EXERCISE OBJECTIVE:
An exact copy of the entries is required, excluding any pictures.

[Opening DATA FOR THE TASK section]

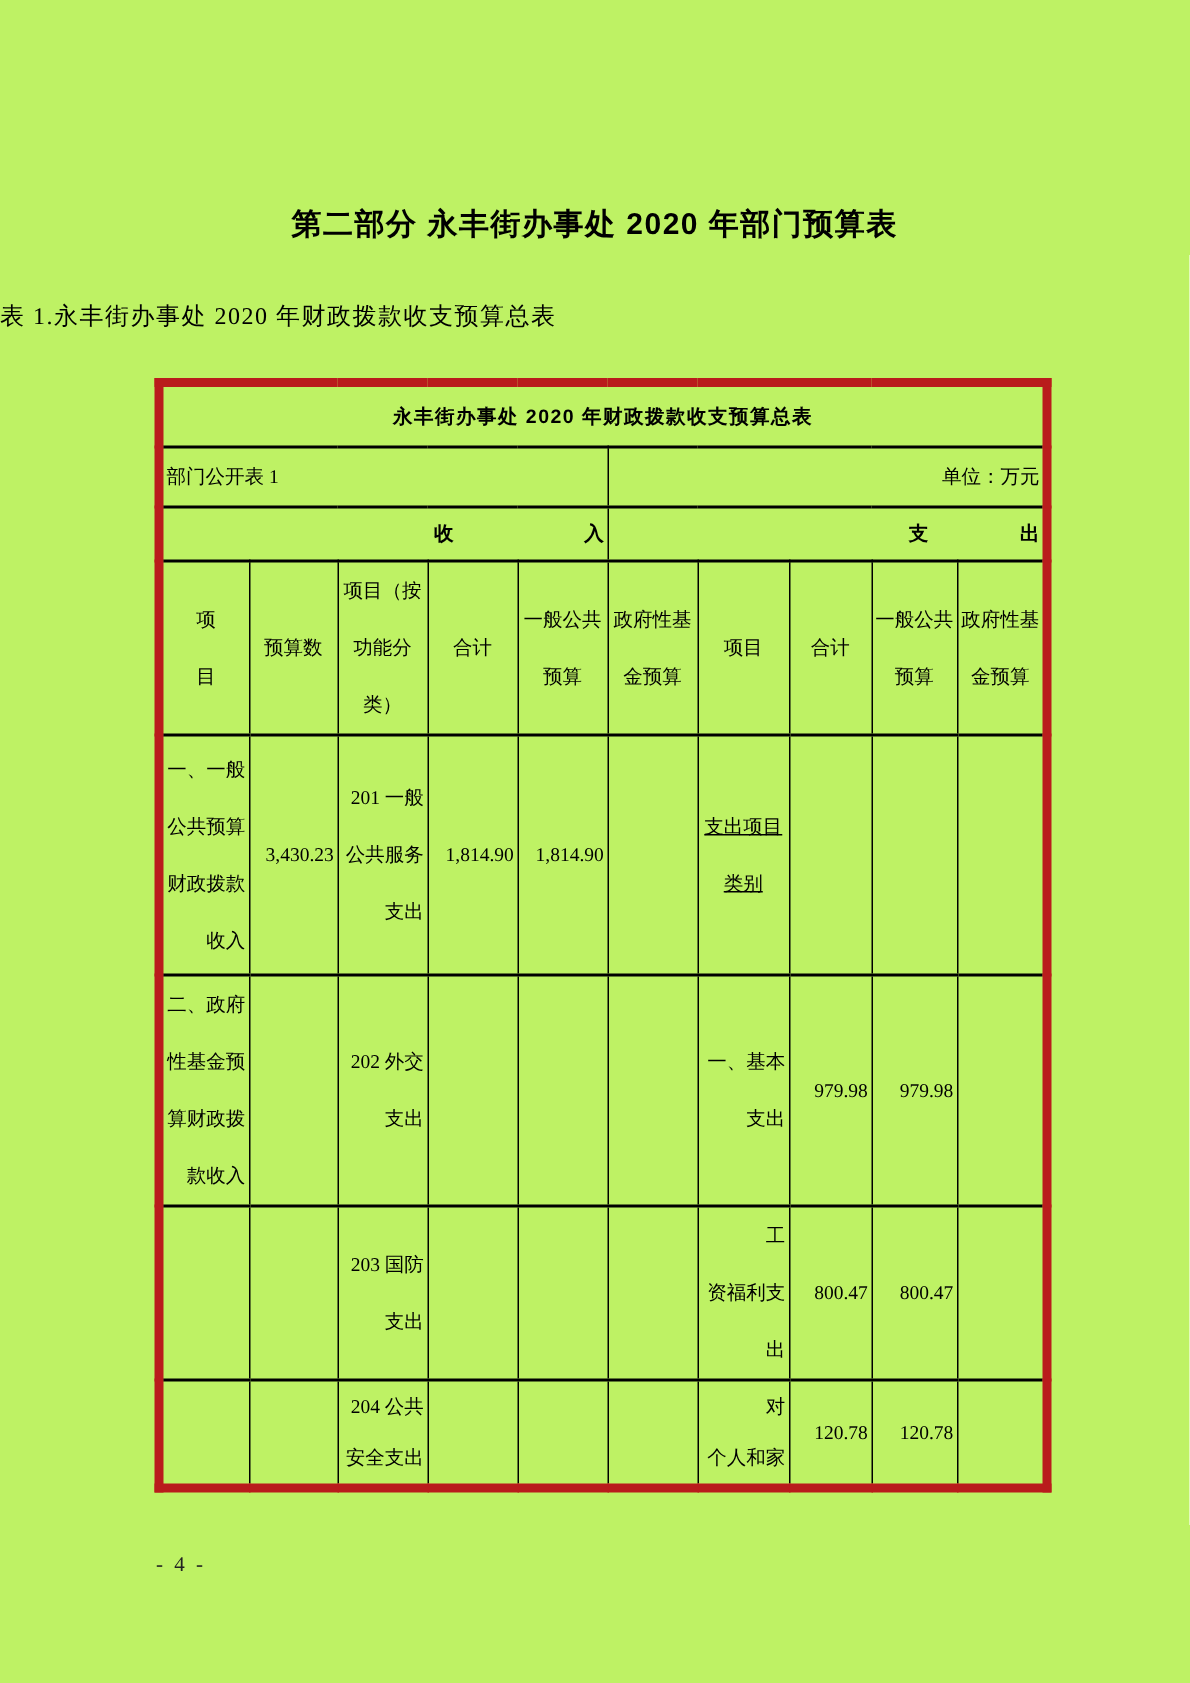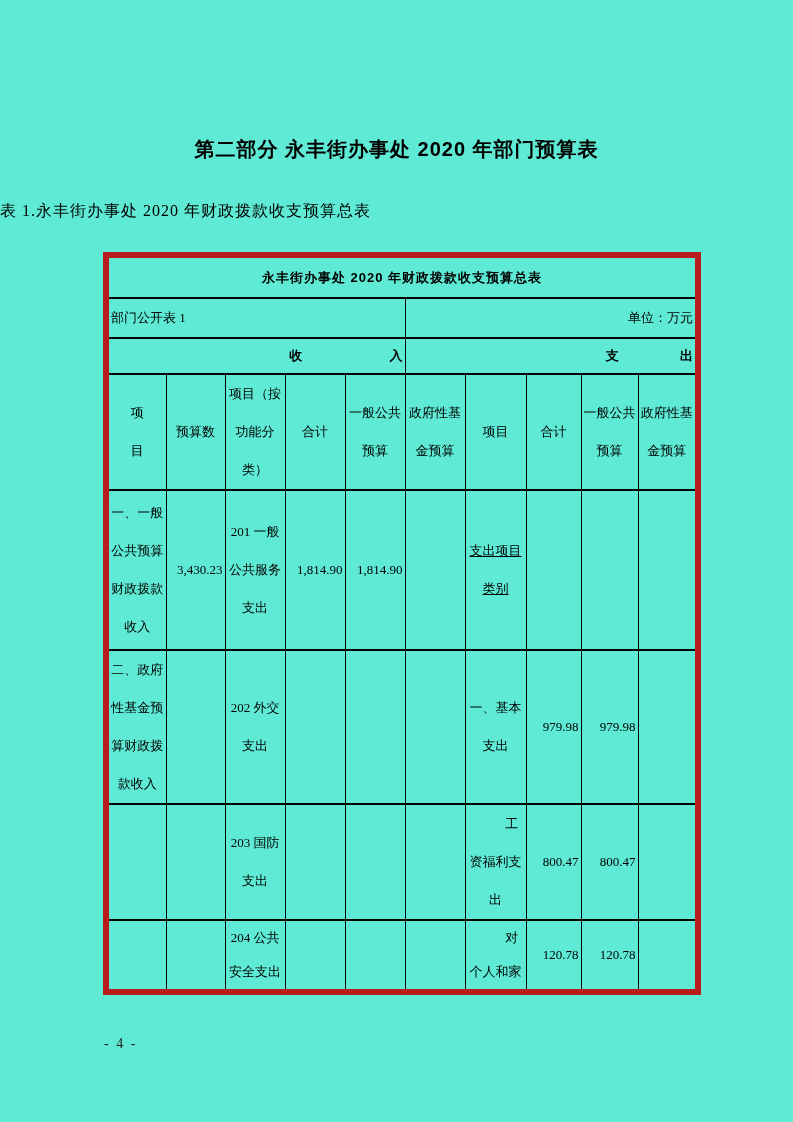"第二部分 永丰街办事处 2020 年部门预算表" .page { background: #5eead4 -> #bef264 }
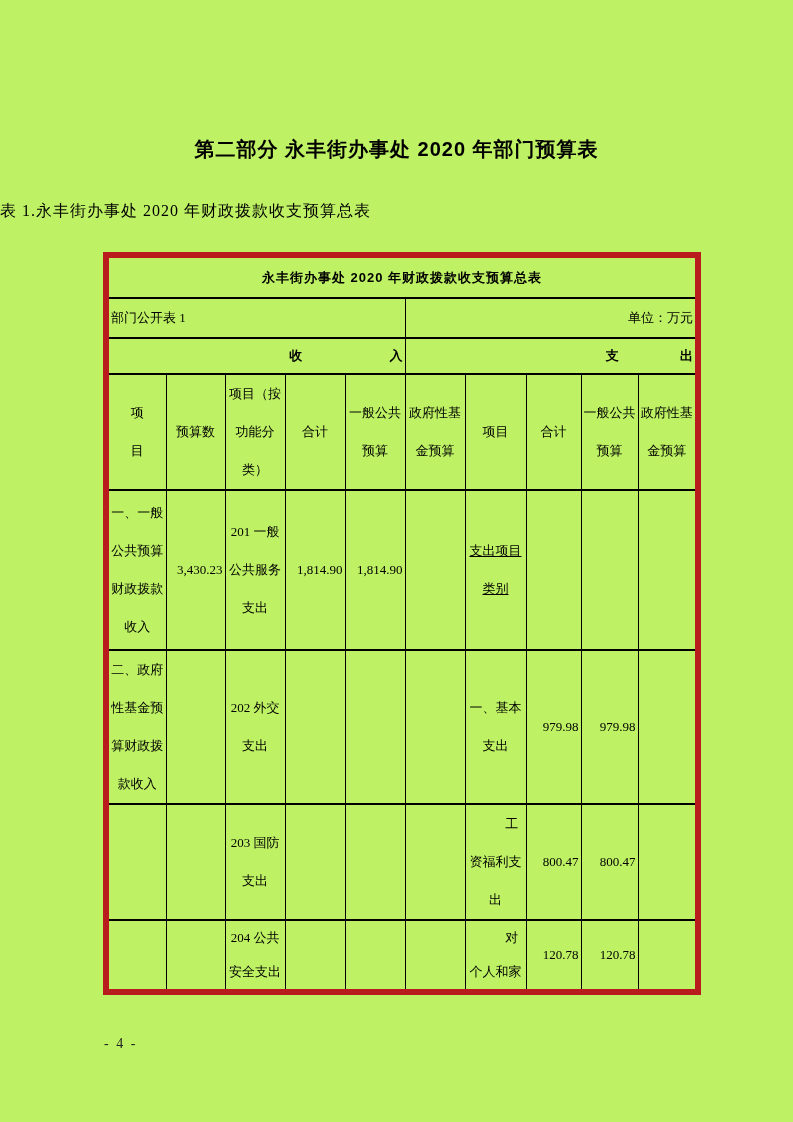"一、一般" td.al { text-align: center -> right }
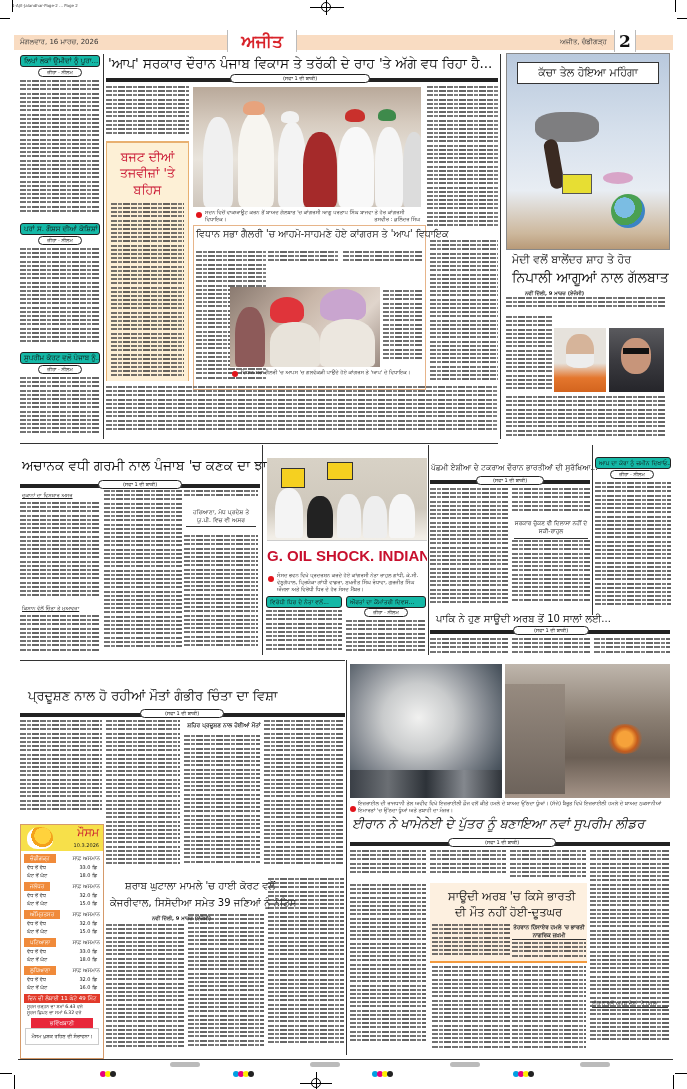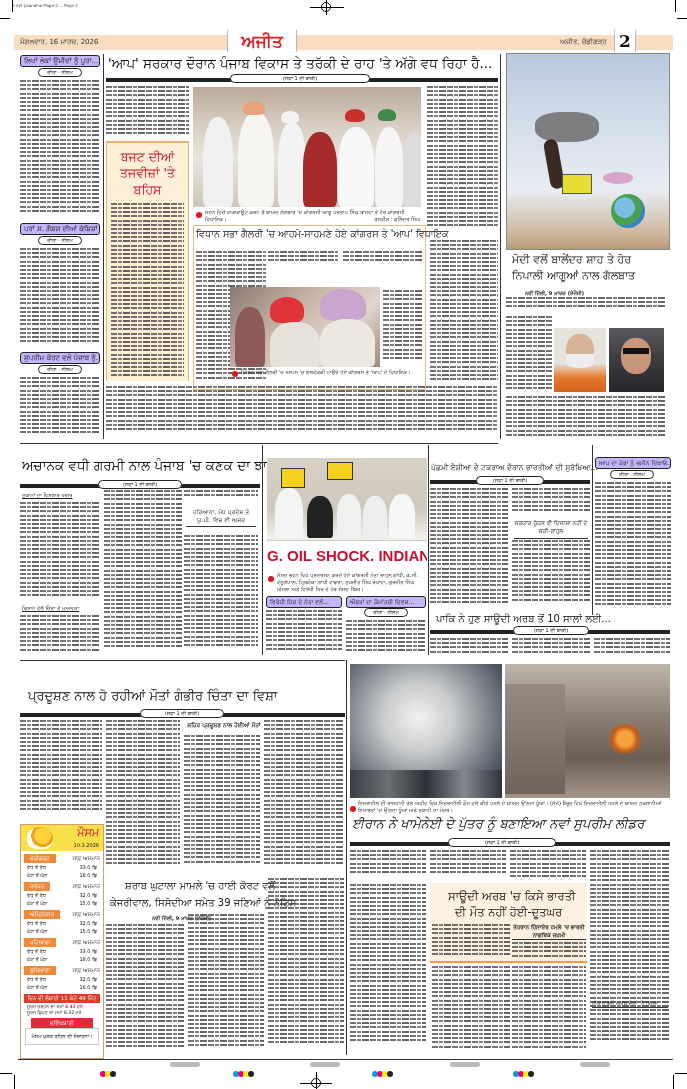"ਲਿਖਾਂ ਲੋਕਾਂ ਉਮੀਦਾਂ ਨੂੰ ਪੂਰਾ..." .boxhead { background: #c4b5fd -> #14b8a6 }
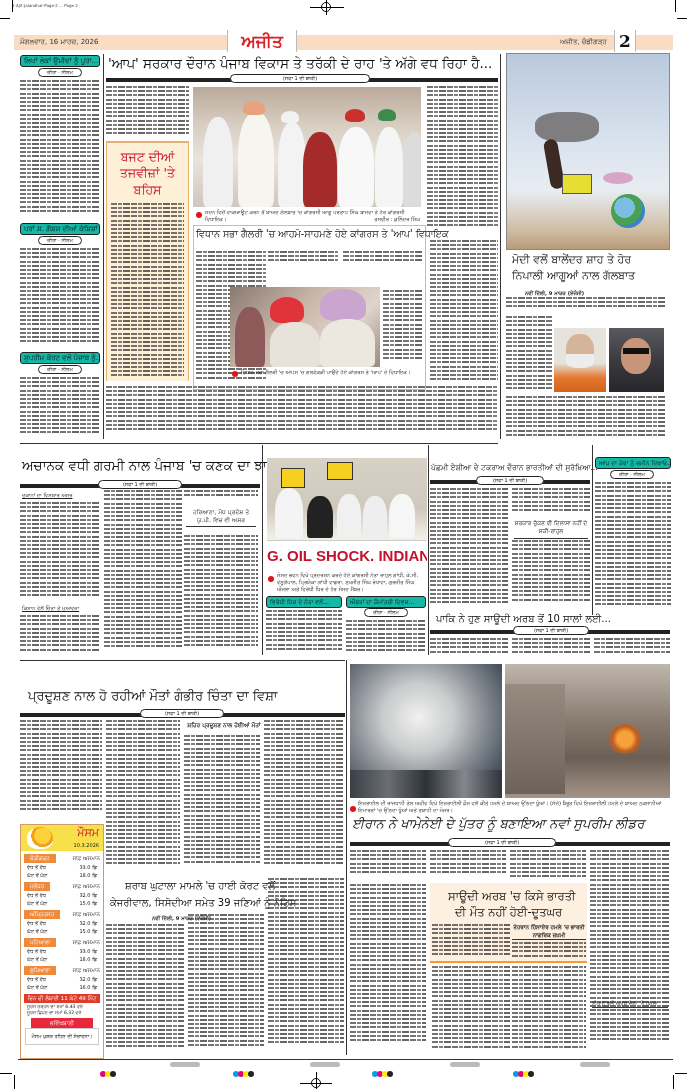"ਕੱਚਾ ਤੇਲ ਹੋਇਆ ਮਹਿੰਗਾ" div.cartoon-title { html: none -> <div>ਕੱਚਾ ਤੇਲ ਹੋਇਆ ਮਹਿੰਗਾ</div> }
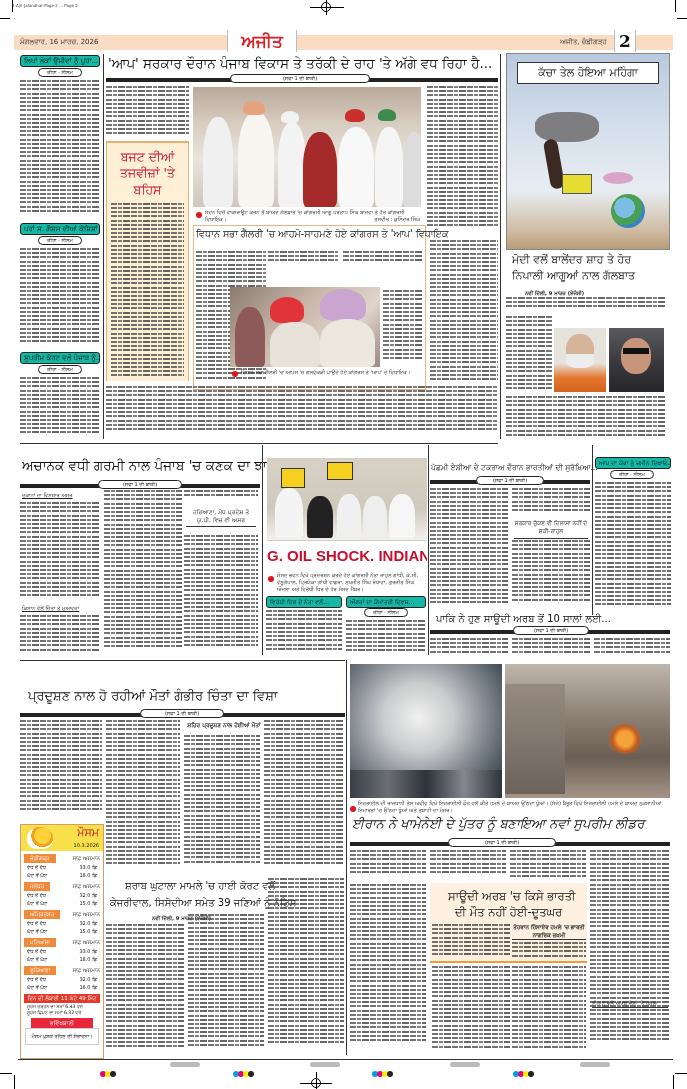"ਨਿਪਾਲੀ ਆਗੂਆਂ ਨਾਲ ਗੱਲਬਾਤ" div.abs { font-size: 11px -> 14px }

[Closing DATA FOR THE TASK section]

TASK RESULT:
"第二部分 永丰街办事处 2020 年部门预算表" .page { background: #5eead4 -> #bef264 }
"一、一般" td.al { text-align: center -> right }
"ਲਿਖਾਂ ਲੋਕਾਂ ਉਮੀਦਾਂ ਨੂੰ ਪੂਰਾ..." .boxhead { background: #c4b5fd -> #14b8a6 }
"ਕੱਚਾ ਤੇਲ ਹੋਇਆ ਮਹਿੰਗਾ" div.cartoon-title { html: none -> <div>ਕੱਚਾ ਤੇਲ ਹੋਇਆ ਮਹਿੰਗਾ</div> }
"ਨਿਪਾਲੀ ਆਗੂਆਂ ਨਾਲ ਗੱਲਬਾਤ" div.abs { font-size: 11px -> 14px }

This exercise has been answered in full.